WORK INSTRUCTION: Work through the data below and state how many lines contain "filtry", giving that number alone.

Extracted records
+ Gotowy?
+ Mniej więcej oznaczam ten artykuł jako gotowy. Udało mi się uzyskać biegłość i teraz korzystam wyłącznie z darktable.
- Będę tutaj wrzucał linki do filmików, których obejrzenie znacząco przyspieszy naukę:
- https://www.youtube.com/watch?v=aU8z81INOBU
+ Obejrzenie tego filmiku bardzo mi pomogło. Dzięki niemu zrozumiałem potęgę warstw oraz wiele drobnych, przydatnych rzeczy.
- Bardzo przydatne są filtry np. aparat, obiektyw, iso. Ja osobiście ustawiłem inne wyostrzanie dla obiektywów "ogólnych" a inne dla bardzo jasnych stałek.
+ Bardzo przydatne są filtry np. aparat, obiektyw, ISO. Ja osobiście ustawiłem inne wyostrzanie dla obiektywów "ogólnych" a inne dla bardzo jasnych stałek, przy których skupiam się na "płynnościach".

RESPONSE TO THIS EXERCISE: 2